STOW IT was new to me—but I'm so glad to learn there's yet another way to say "Put a sock in it!!" ;-)

And finally, [One way to Staten Island] gave us FERRY. Here is Millay's "Recuerdo" (cited in the article) in its entirety. Enjoy!

Orange here again. Morning, folks!

Occasional commenter KarmaSartre noodled around with and came up with this:

Jack McInturff's L.A. Times crossword

The theme is sort of pulled together by 57A: HERD MENTALITY, or [Pressure to conform, and a hint to the hidden word] in the other theme entries:
  • 20A: [Ralph McInerny's priest/detective] is FATHER DOWLING. I like to call him Mr. C.
  • 27A: The KOSHER DELI is a [Place to order gefilte fish].
  • 51A: In Gone With the Wind, ANOTHER DAY is clued as [Scarlett's last words]. No! Her last words were the line "After all, tomorrow is another day." You can't just yoink the last two words out of their context and call them "her last words."
The theme's not working for me because there's no reason for HERD MENTALITY to be there instead of just an explanatory HERD at the bottom of the grid. There's no "mentality" of any sort that ties the theme phrases together.

Favorite clue: ESSAY is ["A literary device for saying almost everything about almost anything": Huxley]. And did you know ORAL-B was the [First toothbrush to go to the moon]? [Winner over Alexander in 1804] is AARON—Alexander Hamilton and Aaron Burr, I presume, usually referred to by last names and not first.
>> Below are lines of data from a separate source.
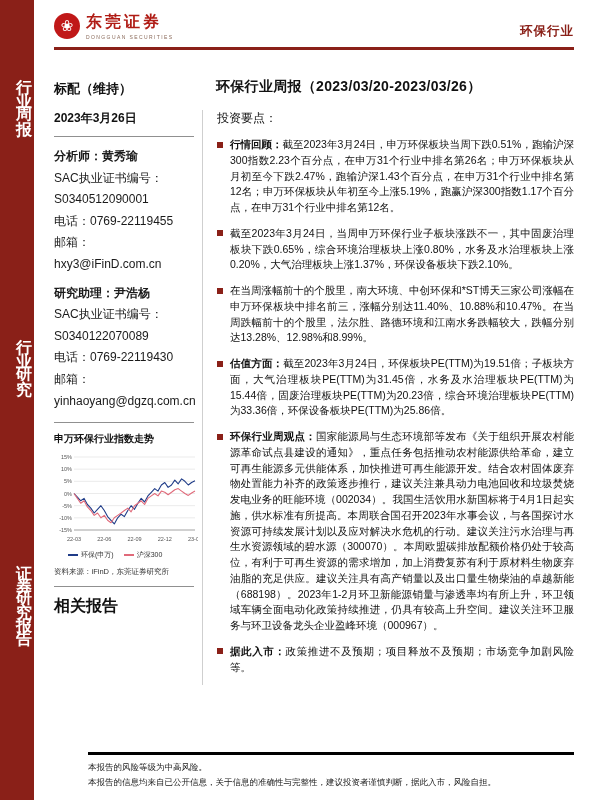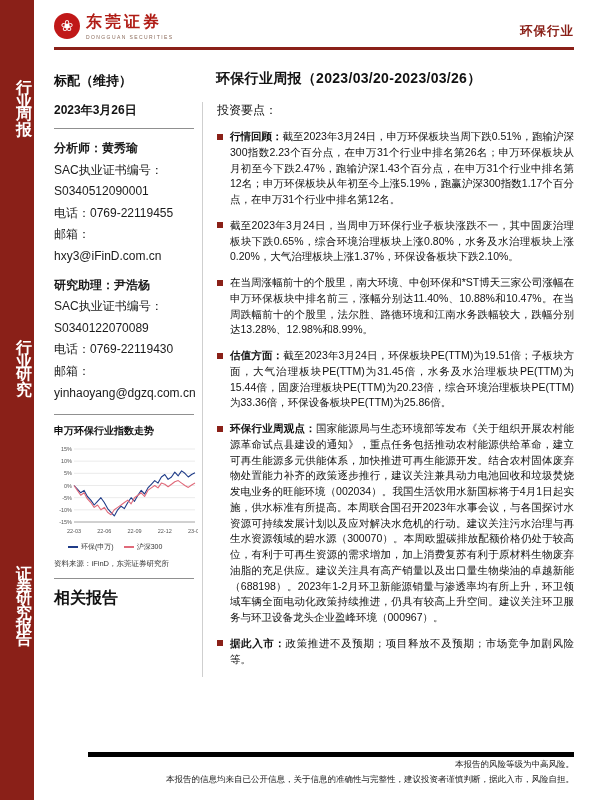--- a/index.html
+++ b/index.html
@@ -29,7 +29,7 @@
   .industry { color:#8a2018; font-weight:bold; font-size:12.5px; letter-spacing:1px; }
 
   
-  .title-row { display:flex; margin-top:20px; }
+  .title-row { display:flex; margin-top:28px; }
   .rating { width:148px; font-weight:bold; font-size:13px; padding-top:2px; }
   .title-block { flex:1; padding-left:14px; }
   .title { font-weight:bold; font-size:14px; letter-spacing:0.3px; }

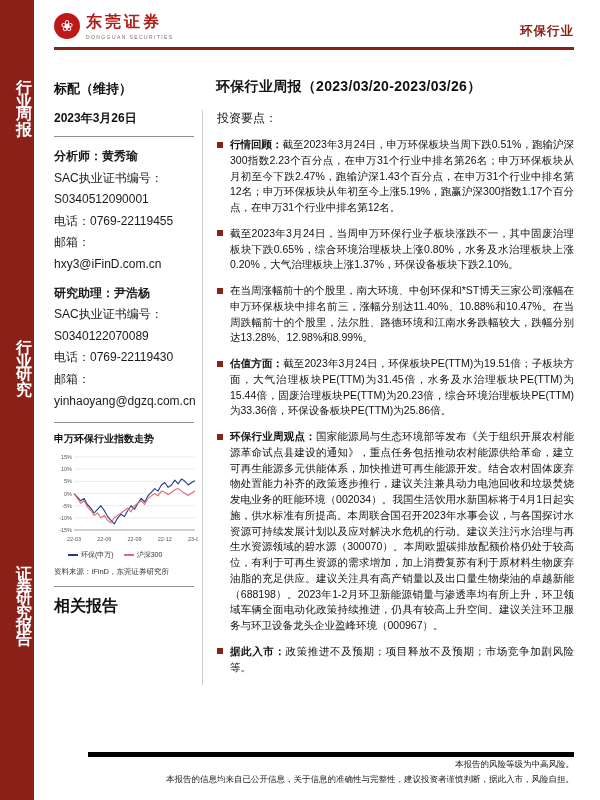--- a/index.html
+++ b/index.html
@@ -62,8 +62,8 @@
   ul.points p { font-size:10.5px; line-height:1.5; text-align:justify; }
   ul.points b { font-weight:bold; }
 
-  .footer { position:absolute; left:54px; right:26px; top:752px; border-top:5px solid #000000;
-    font-size:8.5px; line-height:1.75; color:#1a1a1a;text-align:right; }
+  .footer { position:absolute; left:54px; right:26px; top:752px; border-top:3px solid #000000;
+    padding-top:5px; font-size:8.5px; line-height:1.75; color:#1a1a1a; }
 </style>
 </head>
 <body>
We've been seeing ERIEPA (...the Environmental Protection Agency for old crosswordese silkworms?) a lot lately—here it's clued as a [Port ENE or Cleveland, O.]. We also had NONHERO in another recent puzzle; it's an [Unlikely protagonist]. BOB FOSSE, the [Choreographer with nine Tonys], gets the full-name treatment. There's a fictional character pile-up in the upper middle—ULEE the [Peter Fonda role] abuts YGOR the [Lab assistant in a 1939 film], and the OLGA who's [One of Chekhov's "Three Sisters"] crosses them. I don't recall ever seeing ACTE clued as [___ de vente: bill of sale]; that's odd.

Ben Tausig's Ink Well/Chicago Reader crossword, "International Fare Mixup"

The mixup in international fare has nothing to do with AIR TRAVEL (19A). Rather, the nationalities in various foodstuffs are mixed up by anagramming:
  • 16A: SHINGLE MUFFINS, or [Rainproof one's pastries?], scrambles the word ENGLISH.
  • 24A: [Prepare uneaten kalamatas for the next frat party?] clues REKEG OLIVES, with an anagrammed GREEK. Bonus points for the echoes between Greek olives and fraternity "Greek life" and the associated keg parties; one point off for the "rekegging" of olives. It's beer that's in a keg, not olives.
  • 47A: SWISHED FISH anagrams SWEDISH FISH, that abysmal candy. The clue is [Halibut prepared by being shot through a net?]. I like the mislead here with fishing vs. basketball nets.
  • 60A: AMERICAN CHEESE turns into IN-CAMERA CHEESE, or [Gruyere, framed]?].
My very favorite clue in this puzzle is [I.M. with family members in China?] for architect I.M. PEI. Brilliant! I also like TACKY's clue, [Like pretty much everything in Graceland]. Today is Tom Bosley Day, apparently: His Father Dowling made it into the L.A. Times puzzle, and his Happy Days character MR. C is here ([Howard Cunningham, to Fonzie]).